[Work item]: Each entry below should be written out exactly as it is, with no pictures.

Before-and-after change data
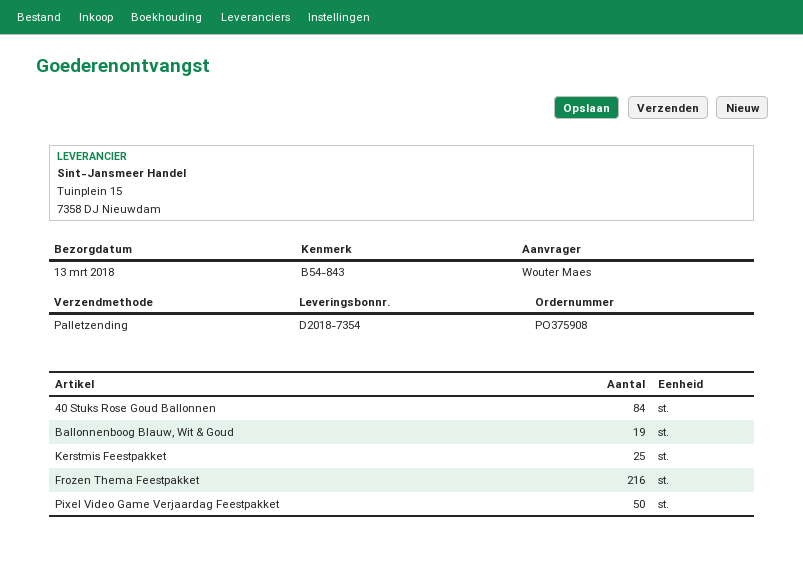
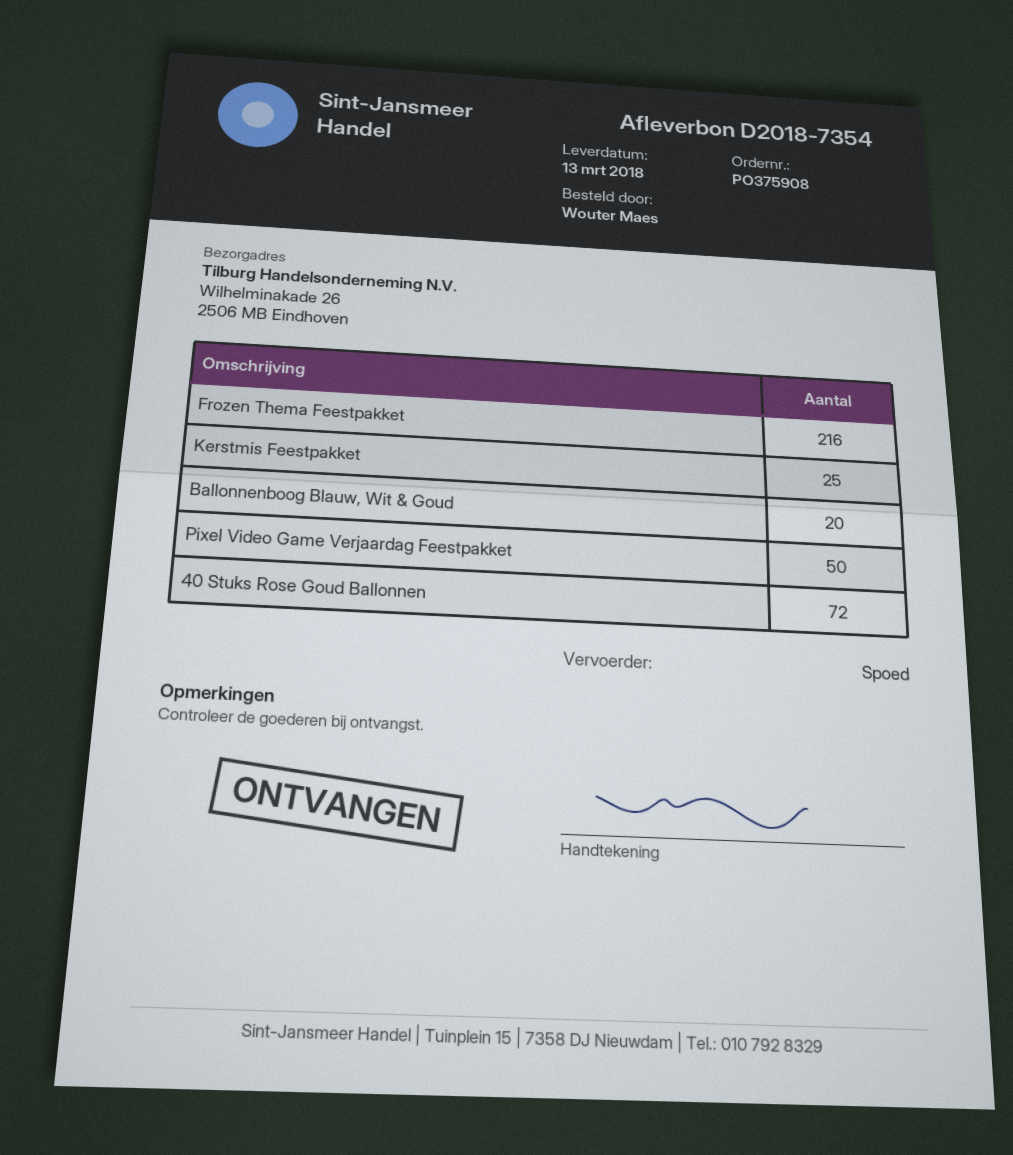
shipping method: pallet freight -> express
40 Stuks Rose Goud Ballonnen: 84 -> 72
Ballonnenboog Blauw, Wit & Goud: 19 -> 20

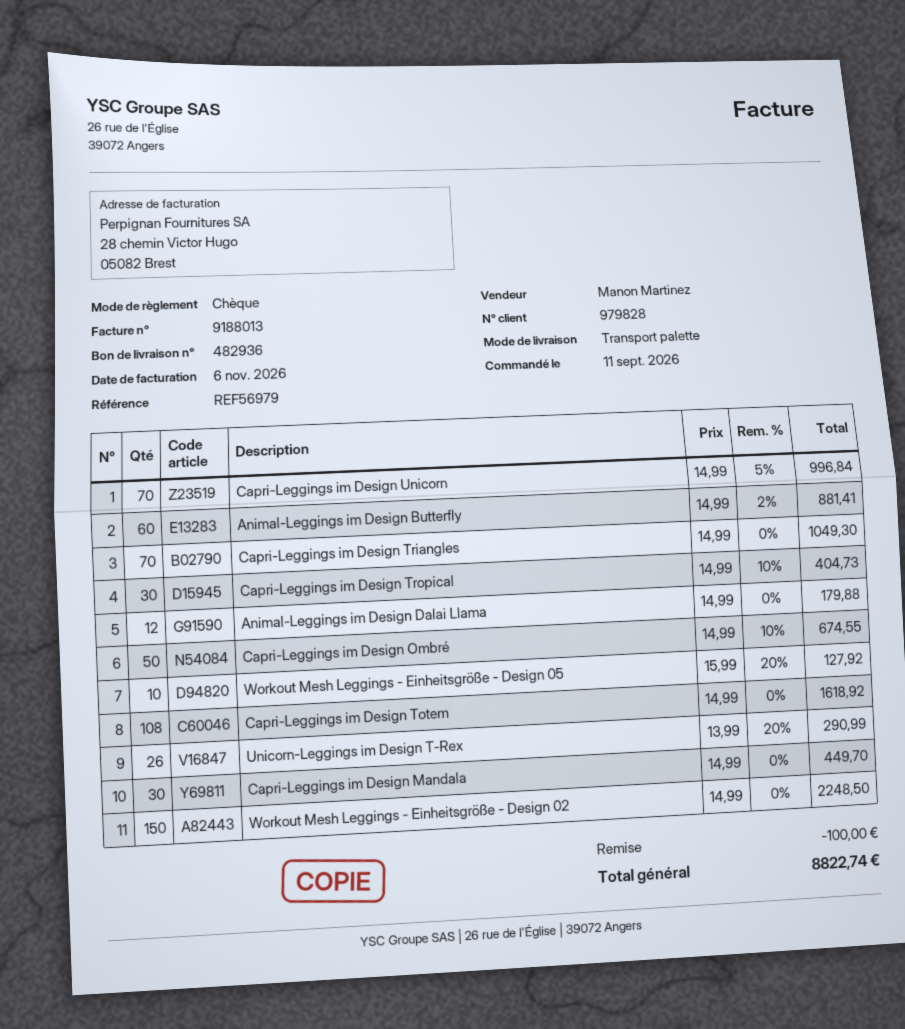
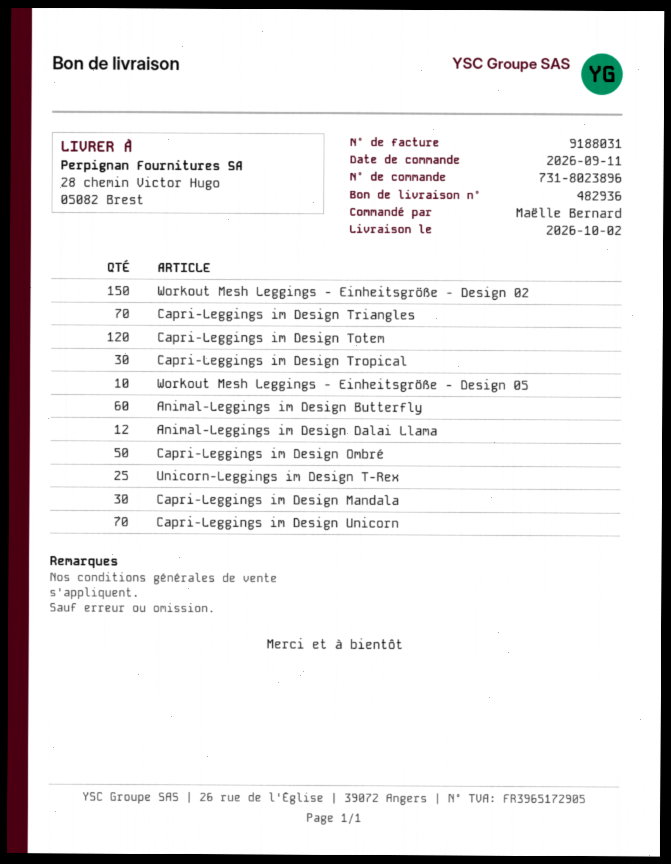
invoice number: 9188013 -> 9188031
Capri-Leggings im Design Totem: 108 -> 120
Unicorn-Leggings im Design T-Rex: 26 -> 25

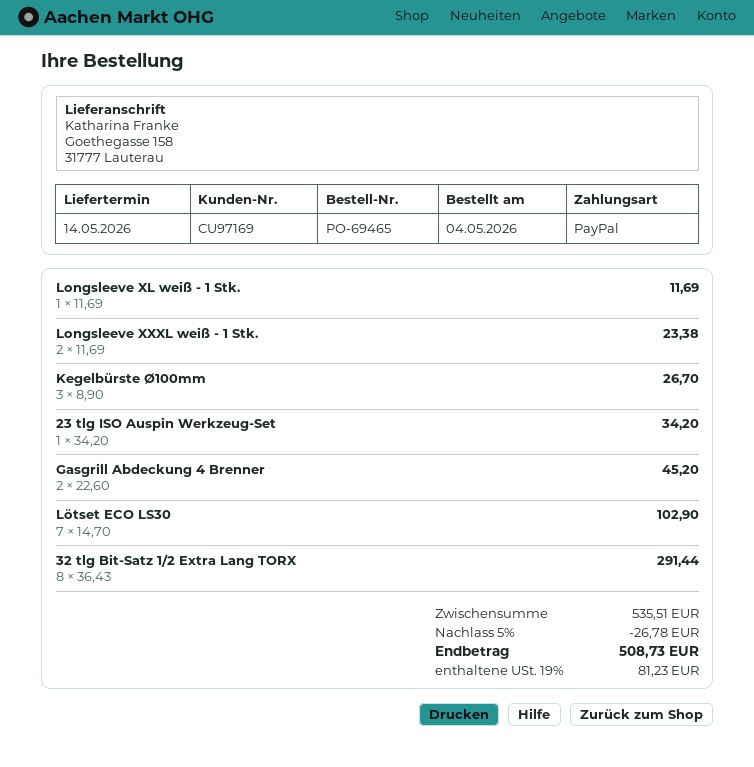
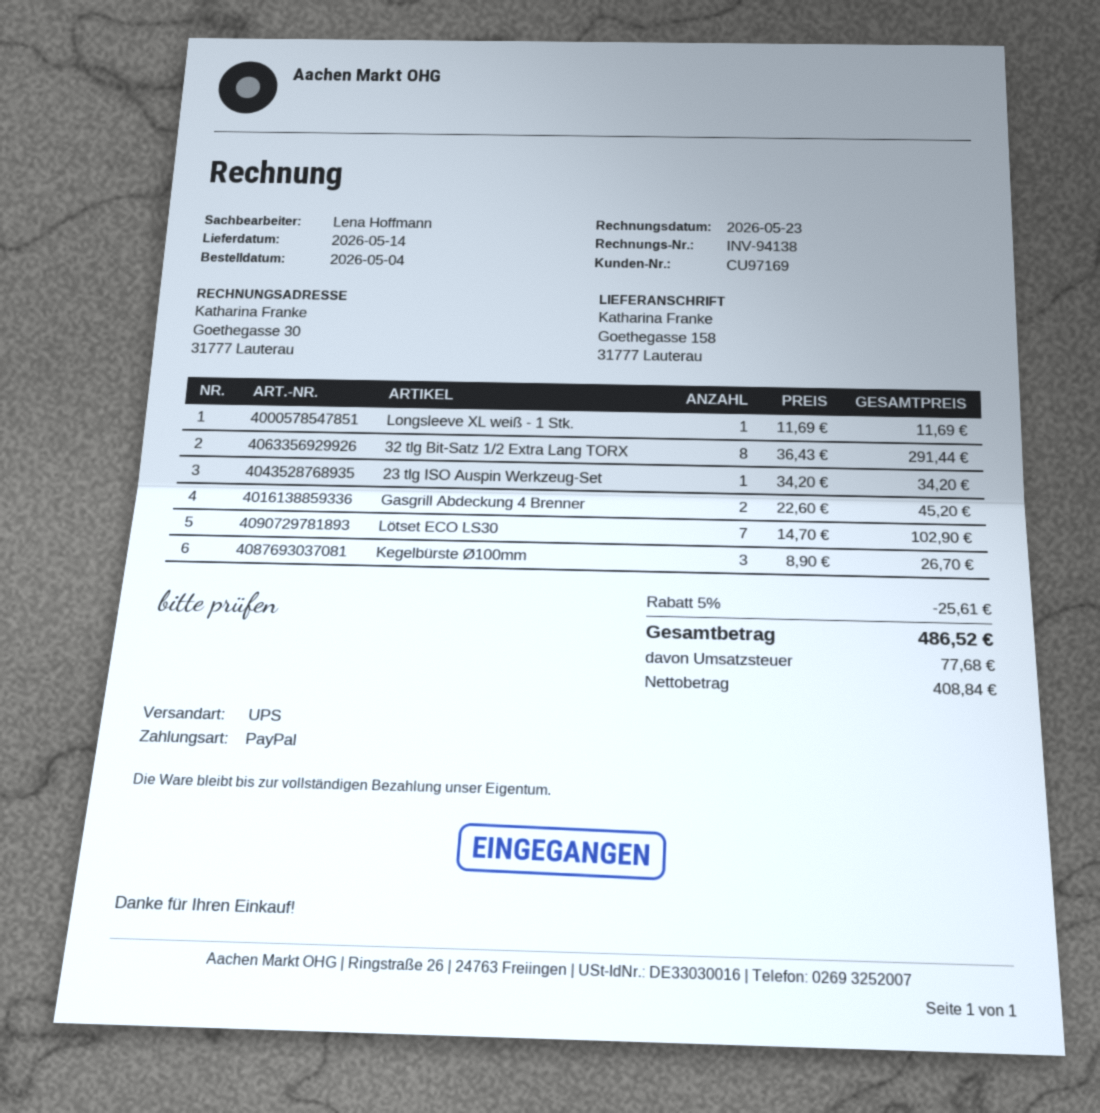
Longsleeve XXXL weiß - 1 Stk.: 2 x 11.69 = 23.38 -> none
discount: 5% = 26.78 -> 5% = 25.61
tax: 81.23 -> 77.68
total: 508.73 -> 486.52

[Exercise solution]:
shipping method: pallet freight -> express
40 Stuks Rose Goud Ballonnen: 84 -> 72
Ballonnenboog Blauw, Wit & Goud: 19 -> 20

invoice number: 9188013 -> 9188031
Capri-Leggings im Design Totem: 108 -> 120
Unicorn-Leggings im Design T-Rex: 26 -> 25

Longsleeve XXXL weiß - 1 Stk.: 2 x 11.69 = 23.38 -> none
discount: 5% = 26.78 -> 5% = 25.61
tax: 81.23 -> 77.68
total: 508.73 -> 486.52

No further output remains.